[Stored items from a collection]
————————

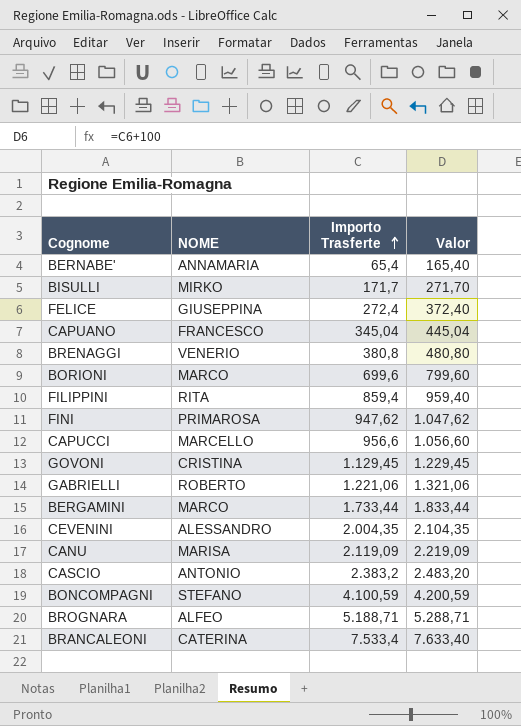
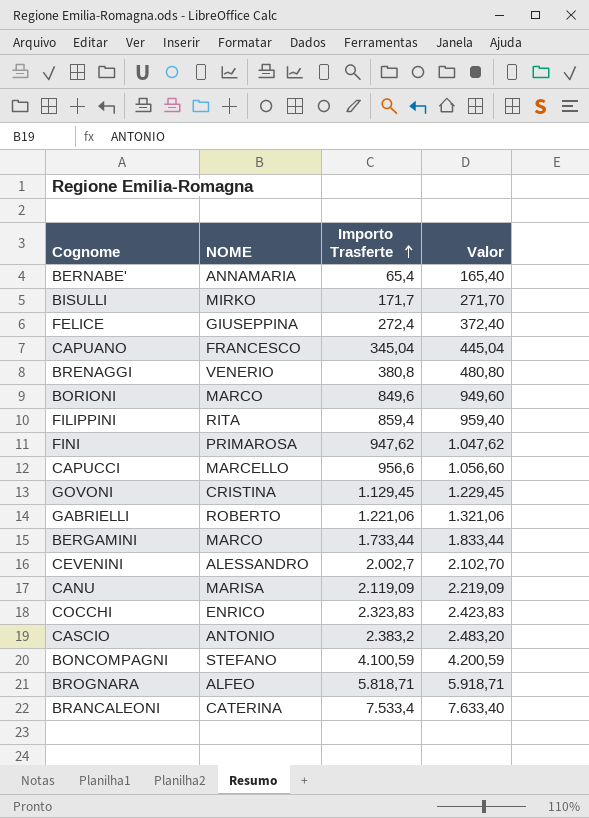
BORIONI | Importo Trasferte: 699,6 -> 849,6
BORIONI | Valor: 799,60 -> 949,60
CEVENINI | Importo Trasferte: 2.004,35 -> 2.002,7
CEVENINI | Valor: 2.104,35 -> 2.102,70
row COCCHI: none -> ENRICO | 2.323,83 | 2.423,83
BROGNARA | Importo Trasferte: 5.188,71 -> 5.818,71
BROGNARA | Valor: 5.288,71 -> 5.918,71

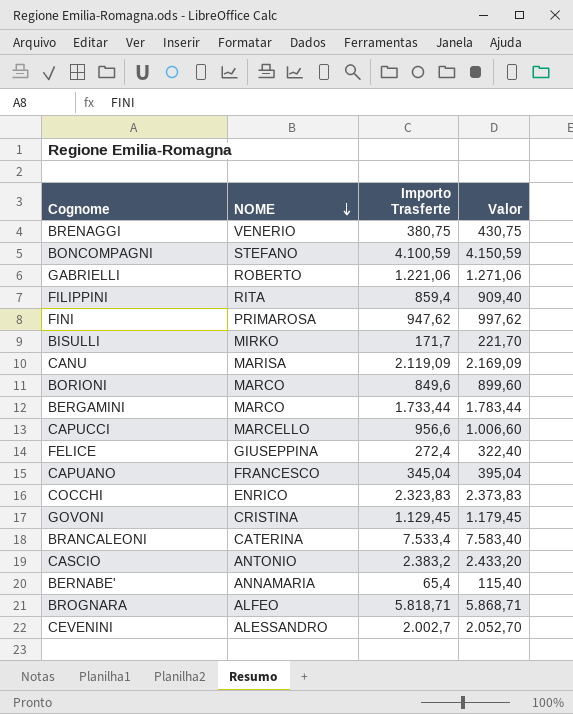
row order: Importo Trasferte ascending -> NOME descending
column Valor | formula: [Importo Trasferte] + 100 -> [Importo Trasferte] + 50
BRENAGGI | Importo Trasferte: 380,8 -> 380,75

————————

DIRECTIONS:
Between and including the line above that contains "row COCCHI: none" and the line that contains "row order: Importo", restate every line word for word. Pictures stay out.

RESPONSE TO THIS TASK:
row COCCHI: none -> ENRICO | 2.323,83 | 2.423,83
BROGNARA | Importo Trasferte: 5.188,71 -> 5.818,71
BROGNARA | Valor: 5.288,71 -> 5.918,71

row order: Importo Trasferte ascending -> NOME descending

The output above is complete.